I'm sure there is no shortage of literature out there on the Elo system in regards to some of these limitations. Maybe I'll talk about some of that in further posts.
More recently, I think a lot about rating systems in my job where rating systems are used to estimate credit risk. I suppose many people will have heard of credit scores, where the higher score you have, the lower credit risk you are supposed to have. The general idea is to produce a good discrimination in your scoring system, so that when you line up your population in score-order and observe what happens, then most of the credit that went bad should be at the low score end and almost none of it should be at the high score end. The extent to which this is achieved tends to get measured by the Gini coefficient, or by the area under the receiver operator characteristic ("ROC") curve.
[Incidentally, this is also something that you might have heard about in relation to "machine learning". I find it very amusing that people in credit risk have been doing "data science", "artificial intelligence" and "machine learning" for decades and decades; practitioners have preferred to call this "modelling", or maybe sometimes "statistical modelling".]
Once you have a good rank order of your population, there is a secondary task to calibrate the ranking to an overall risk level for the population. It's no good if your system implies that 5% of your population is going to go bad, to then observe that actually 10% subsequently did go bad, even if your rank ordering held up OK. (Even a difference between 2% implied and, say, 2.2% observed is a BIG deal in credit risk - you are out by a factor of 20% and this can end up being worth 10s of £millions). Looking at rating systems from this point of view suggests that it might be good idea if you can provide a link between your rankings and some kind of probability.

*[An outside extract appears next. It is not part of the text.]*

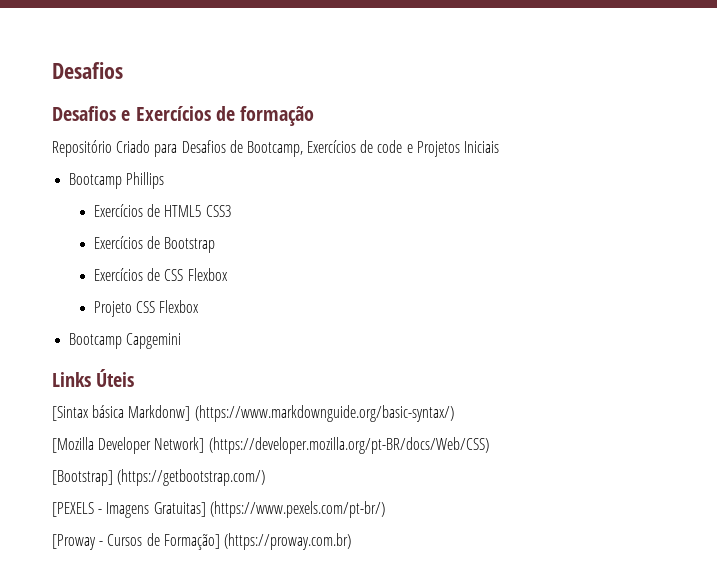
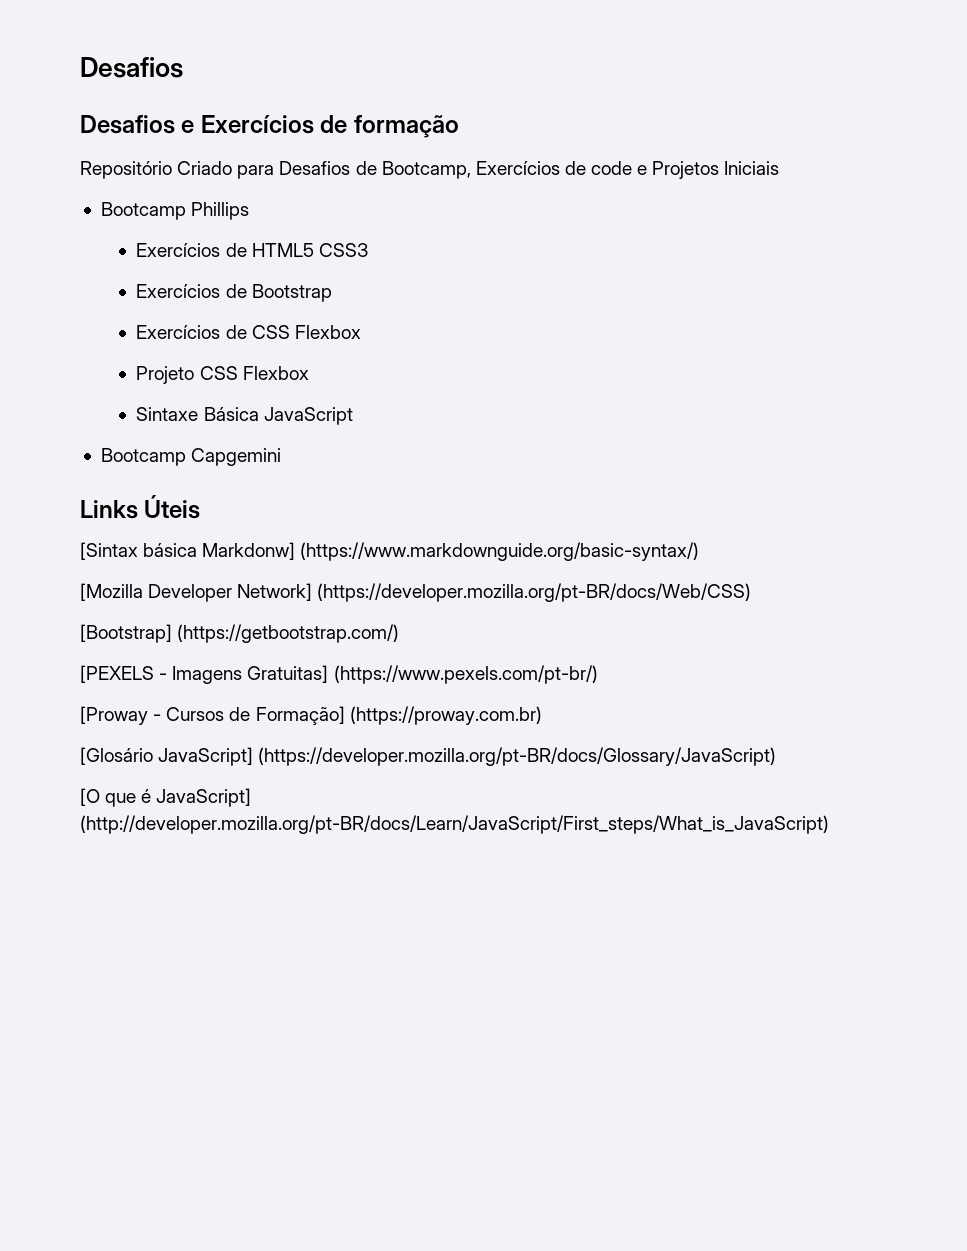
(200, 306) none -> [136,407,353,425] // Sintaxe Básica JavaScript
(351, 541) none -> [80,747,777,766] [80,788,252,807] [80,815,829,834] // [Glosário JavaScript] (https://developer.mozilla.org/pt-BR/docs/Glossary/JavaScript) // [O que é JavaScript] (http://developer.mozilla.org/pt-BR/docs/Learn/JavaScript/First_steps/What_is_JavaScript)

Comparing Elo and credit ratings isn't exactly like for like, but in theory there are some probabilistic statements about Elo that can be made. For example, if two players have the same rating, then the probability of winning should be 50/50. But if the gap between the players is large then this might correspondingly by 25/75 or 5/95 or so on. This is where there is more to the comparison than meets the eye, as both examples make use of the logistic curve.
I'm going to wrap things up here and save further detail for future posts. I think the point with all of this is that I'm not convinced you can be ever be sure that Elo ratings are accurate in the first place, and this has to do with the score update mechanism. Elo assumed that player's skill levels could be represented by a normal random variable, whose mean slowly varied over time. However, the issue here is with the score update mechanism, which at times isn't sensitive enough (in getting new players up to speed with a suitable rating) and at others is too sensitive (leading to erratic increases and decreases in rating), and overall doesn't seem to do a great job in tracking how that mean might vary over time (and indeed says nothing about the variance around that mean!). That said, overall Elo roughly does gets you to the right place, eventually, but it seems to me that there might be room for improvement.